Remember AA had a merger with Twa
Remember that US and AW
they have had their mergers so the idea that Dl and Ua mergers should allow AA/US is pure bunk
NW had Republic, why should it have been allowed to merge?
CO is an amagalmation of too many airlines to count… Why should it have been allowed to merge?
Oh and you forgot US’s mergers with Piedmont and PSA!
And Republic had Hughes Air West, and Hughes Air West had Bonanza!
Agree with 95% of what you write. Too many reasons to list, but DOJ’s case is weak and I do not believe they can win on he merits. Still scratching my head about WHY they filed this, yet let the other two, similar mergers proceed without complaint. I hope that American and United Air prevail, but that’s for personal reasons. The merger is going to be difficult and expensive to implement even without the added costs and delays imposed by DOJ. Again, I have to wonder about t heir motivation.
It will settle because it’s in everyone’s best interests to settle. Horton wants his $19 million. Parker wants to be The Man. Justice would be embarrassed by a loss and settling over slots would allow it to proclaim Victory For The Flying Public. The Unions want a raise. AA/US would be foolish NOT to settle if slots (even valuable ones) are all that is required. But if Horton keeps crowing about his bankruptcy profits, Justice might just dig their heels in a little. Wisely, Parker’s bravado has been notably absent lately.
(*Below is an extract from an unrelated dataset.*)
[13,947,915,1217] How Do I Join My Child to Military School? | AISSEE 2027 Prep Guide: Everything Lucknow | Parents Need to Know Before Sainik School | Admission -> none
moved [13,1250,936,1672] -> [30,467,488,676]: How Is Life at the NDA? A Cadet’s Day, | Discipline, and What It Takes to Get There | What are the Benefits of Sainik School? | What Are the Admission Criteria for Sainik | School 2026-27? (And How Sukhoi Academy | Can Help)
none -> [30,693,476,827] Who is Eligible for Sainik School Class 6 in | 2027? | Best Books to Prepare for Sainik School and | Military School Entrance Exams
You don’t see or hear from old Doug much because Parker is probably spending a lot of time in church praying for his designed goal of a mega merger. My personal hope is that the DOJ is successful in defending competition.
For the folks who keep chirping about the UA/CO and DL/NW mergers, just remember, two wrongs don’t make a right.
You don’t understand competition then.
3 airlines is better than 2. If doj blocks this merger with their weak case then it will allow delta and ual to have a duopoly.
Two wrongs may not make a right, however, two wrongs do change the competitive landscape and require viewing the issue differently. United and Delta have been allowed to grow to a scale that puts them in a different league than American and US Airways. Without those previous mergers you have a more fair playing field, but those are all done. So it would make sense to create a third carrier that can compete on the same level.
Interesting question for you Brett… if the prior three mergers weren’t allowed, what would the airline landscape look like today. Six bankrupt carriers on the verge of insolvency?
SEAN – Interesting question indeed. I think Delta and Northwest probably survive on their own, though I do wonder what the networks would look like. People think Memphis disappeared because of the merger, but I don’t know that Northwest could have sustained Memphis with today’s fuel prices. It might have a larger presence than Delta today but not the same as it had before. Delta might not have been able to grow NYC the way it has without Northwest behind it as well. It just couldn’t provide the same level of utility, I don’t think.
Continental would be fine on its own, though it would continue to be an afterthought in the west, where we never really even thought about the airline. United is the biggest wildcard. Tilton’s goal in life was to sell off the airline and get his payday. I wonder what it would have looked like if he wasn’t able to do that. I think United would be in rough shape (and that says a lot considering how rough it is today).
Southwest/AirTran would look the most different, I think. AirTran would still have its low cost, low fare operation that Southwest has been dismantling. Southwest would probably have made a move on Atlanta itself but not much else would have changed there.
I don’t think they’d be insolvent, but I think they would be turning in worse results and wouldn’t be able to invest in the product nearly as much as they do today. Of course, insolvency is always just one shock away…
Follow up question – Based on that, what would happen to the various hubs that are on shaky ground such as Memphis mentioned, Cincinatti, Denver, Cleveland & others. Would they continue to shrink as they have been doing post merger or would things play out differently as cities would do what they can to keep hubs open & the jobs that go with them?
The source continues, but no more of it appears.